When the workers tore a hole in the basement floor, they discovered an underground railroad—set up by a slave named Harriet Tubman. It was where she helped runaway slaves escape to freedom.
“Alex, we found it! My guys are freaking out,” Poulos recalled the day one of the workers from the Baldwin Masonry called her.
They said the hole was “15 feet down, about 9 feet wide, and 9-10 feet long.” One of the workers almost fell into it, Poulos said.
Poulos was so excited, she had to leave work early. She said her family had often heard rumors about their house being one of the many hidden stops along the Underground Railroad, but they never really looked into it much.

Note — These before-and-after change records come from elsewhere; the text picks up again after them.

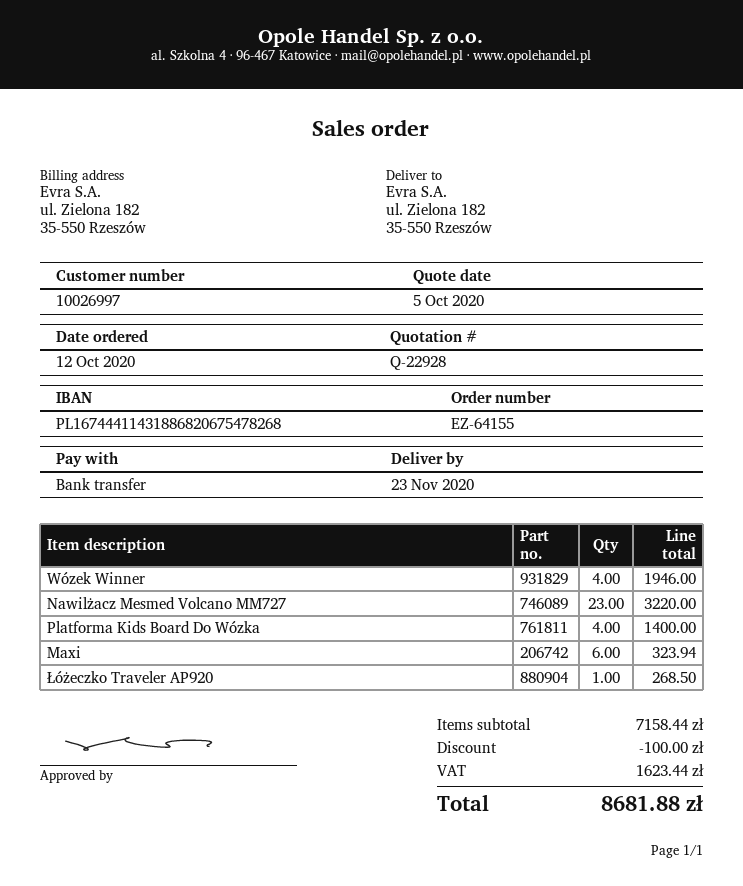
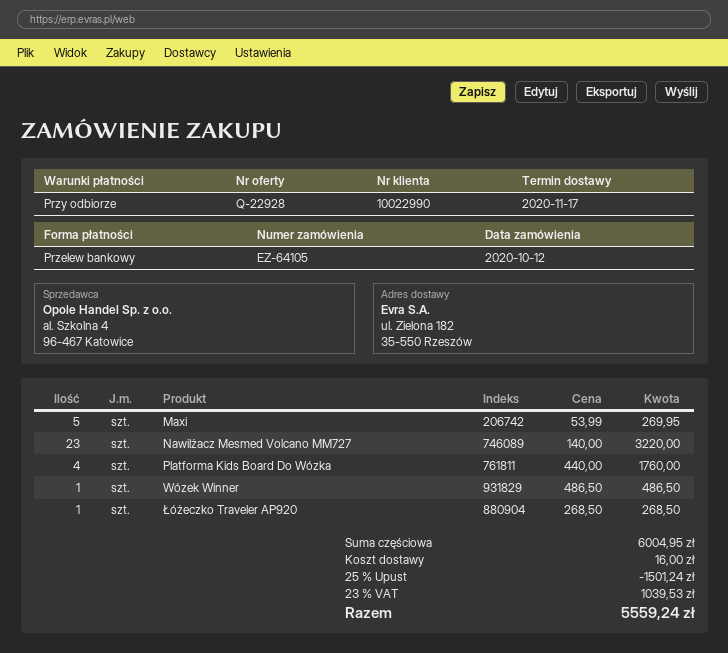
order number: EZ-64155 -> EZ-64105
delivery date: 2020-11-23 -> 2020-11-17
customer number: 10026997 -> 10022990
Wózek Winner: 4 for 1946.00 -> 1 for 486.50
Platforma Kids Board Do Wózka: 4 for 1400.00 -> 4 for 1760.00
Maxi: 6 for 323.94 -> 5 for 269.95
subtotal: 7158.44 -> 6004.95
discount: 100.00 -> 1501.24
shipping: none -> 16.00
tax: 1623.44 -> 1039.53
total: 8681.88 -> 5559.24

“I can’t believe we’ve lived here all this time and never knew,” Poulos’s dad said.
One of the tenants, Jerry, who Poulos said bears a striking resemblance to the movie star Samuel L. Jackson, got his fishing rod and “it wouldn’t even touch the bottom of the floor,” Poulos said. The second he walked into the Lansdowne home, he knew it was special. A spirit told him “don’t leave,” she said.
Fafalios, too, said that as a teenager she felt a “strong presence” in the house.
When asked if she is going to cover the hole, Poulos said, “No way, never.” But she is going to put up doors— “basement doors” instead.
She said she also plans to give a tour one day.
“I would like to do something with it just to honor what it stands for,” she said.
Poulos told Epoch Times that there’s a street called Garrett Road named after Thomas Garrett. He and Tubman together freed 2,700 slaves in the area. “It’s two minutes away from the house,” she said.
Poulos is currently reaching out to historical societies to learn more about the Lansdowne home and other homes in the area.
“There was a reason why her family settled in that house,” Fafalios said.
Poulos, who is said to be very spiritual, once dreamt that she was looking down into a hole in a basement and pages of books were turning.
But she didn’t know what it meant, until now.
“She thought about it before it even occured ... It’s just incredible,” Fafalios said.
“Alex’s home was a part of a revolution,” Fafalios told Epoch Times. “Her home saved many lives.”